DC @ Young Adult Money says
Not that my opinion matters because it sounds like you’ve already made up your mind, but with such low interest rates I would pay those loans off as slow as possible (except for the 6% one). Instead I’d throw any extra money into investments because your gains are likely to be more than 3 or 4%. But again, some just want to get rid of debt as quickly as possible which I can’t say is a bad idea!
Choncé says
I totally get what you’re saying and it’s sucks that I’m not investing as much as a could be. My hope is that losing a year or two doesn’t make a huge difference since I’m still pretty young. It just feels like debt is such a liability though. If anything ever happens to you or if you are unable to pay, your student loans still won’t go away but you can survive a few months without investing.
Melisa Boutin says
Great point Chonce. I try to do both by investing in retirement plans at work and my own Roth IRA and still apply extra payments to my student loans.

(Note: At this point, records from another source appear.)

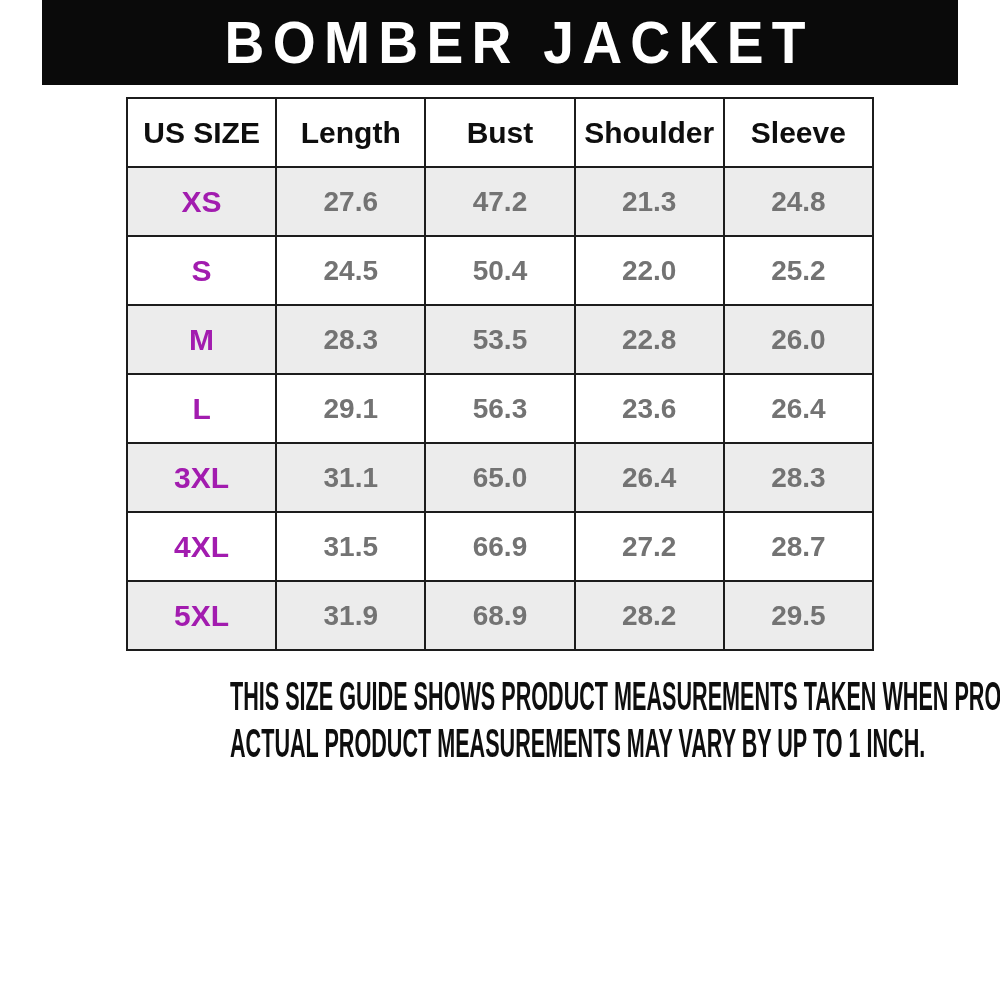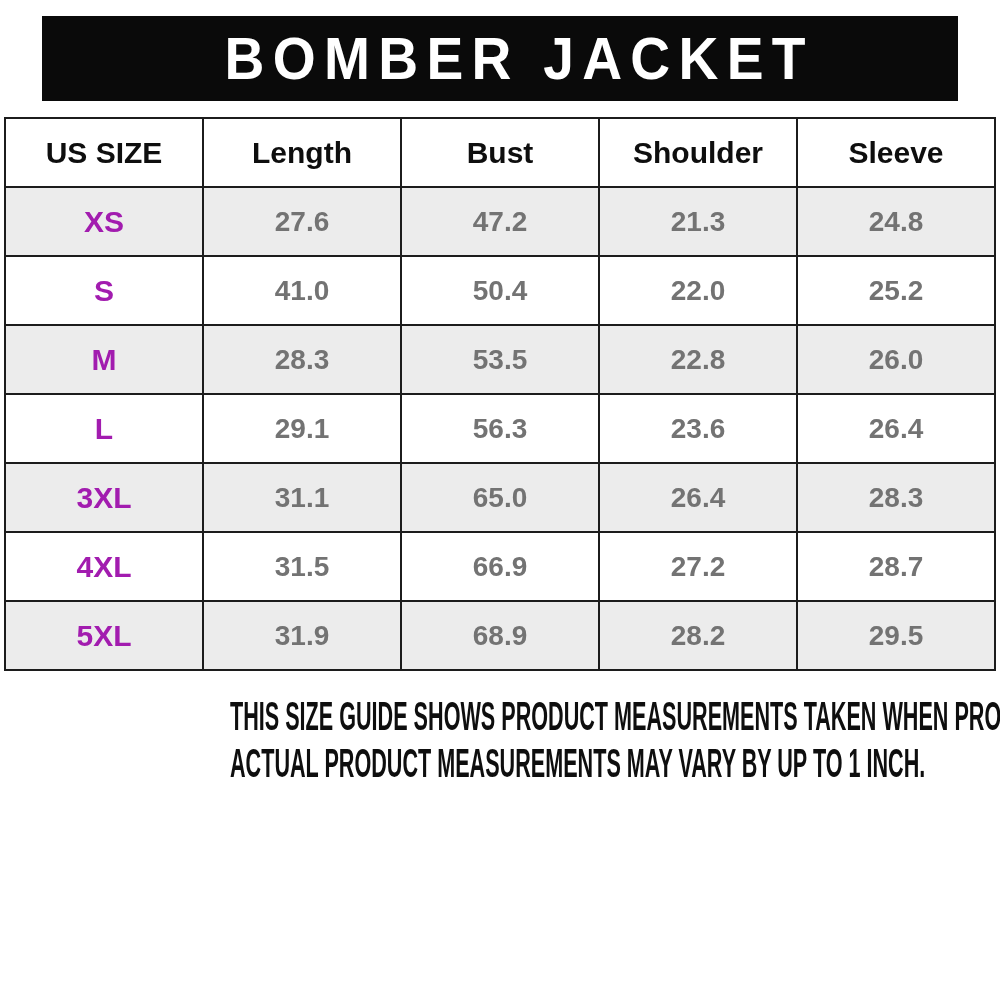"BOMBER JACKET" .banner { margin: 16px 42px -> 0 42px }
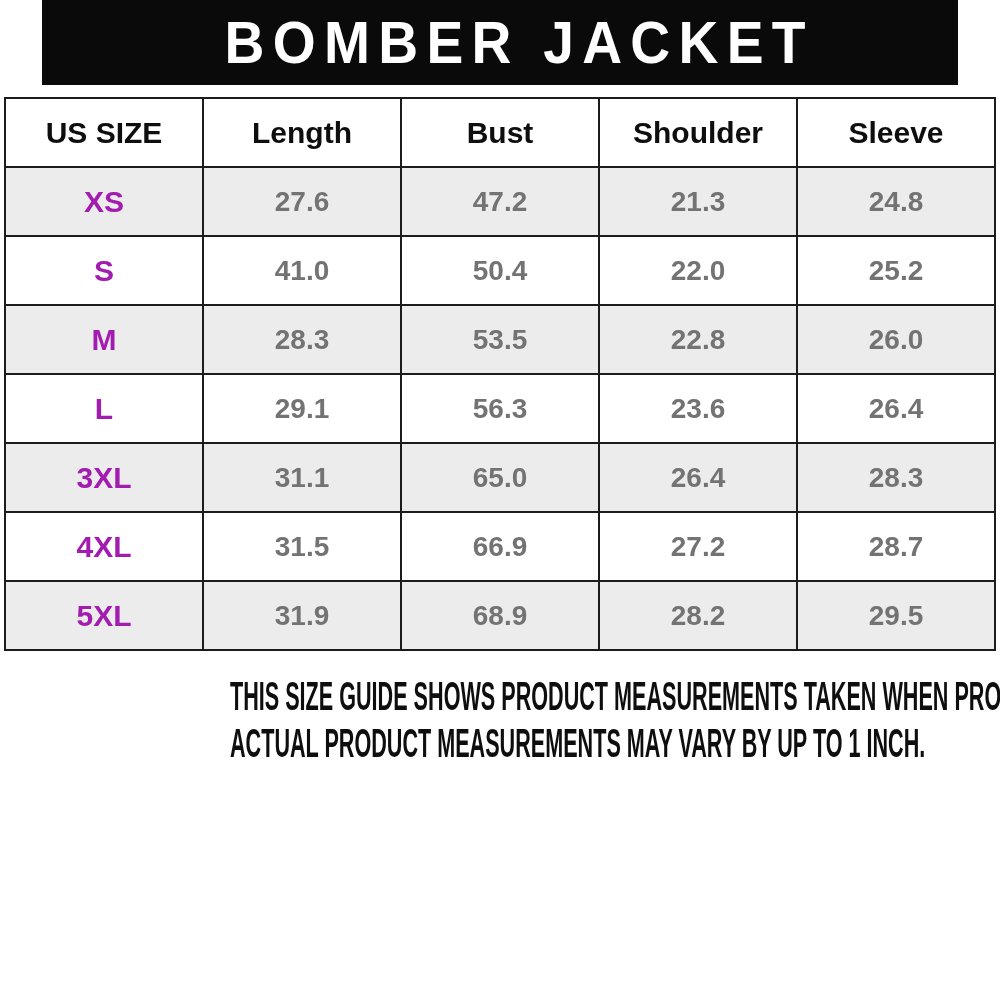"US SIZE" table.size-table { width: 992px -> 748px }
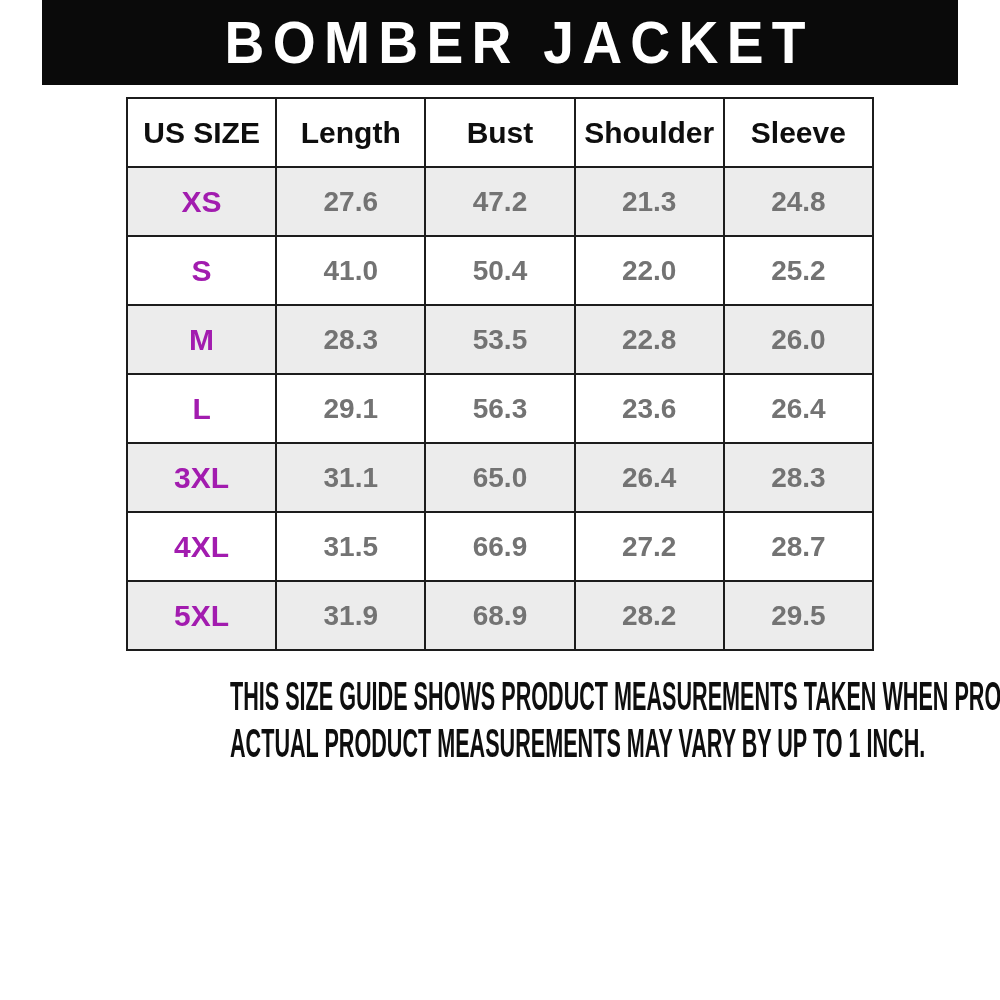"41.0" td.value-cell { text: 41.0 -> 24.5 }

I had a private loan at 9% interest rate and prioritized that debt because of the 9% return I would get with every extra payment. Thankfully, I finished paying that student loan this past December.
Choncé says
That’s great that you got that loan paid off ASAP! You probably saved a ton of money in interest.
Cat@BudgetBlonde says
You need to put extra toward that little balance with the highest interest rate. You can kill that one off quickly and then the rest won’t be so bad. Awesome job!
Choncé says
Thanks Cat. Just paid that baby loan off this week! On to the next 🙂
Jenni@DitchingOurDebt says
You may find this weird, but I am jealous of your interest rates! We have $68,000 in federal loans right now (law school – sigh) and the lowest rate we have is 5.4%. We’re about to knock out our first loan which was at 7.9%. I think it really depends on your situation – if it were me, I would stick with the Federal loans for the flexibility they provide. We have 4 kids and another on the way, and while we hope to make significant progress on our loans in the next few years, we still like to know that if we need to, we can pay $0 in any given month. I like to call it “peace of mind” insurance. But if you have a good income and are pretty confident you can handle the payments, you could re-finance. Have you ever thought of putting part of them on a 12 month 0% introductory interest credit card? I know that Stephanie at Six Figures Under did that.
Choncé says
That’s a very valid point. My interest rates are certainly not the highest and it does give me some peace of mind to know that I can rely on federal student loan relief programs if I ever needed to.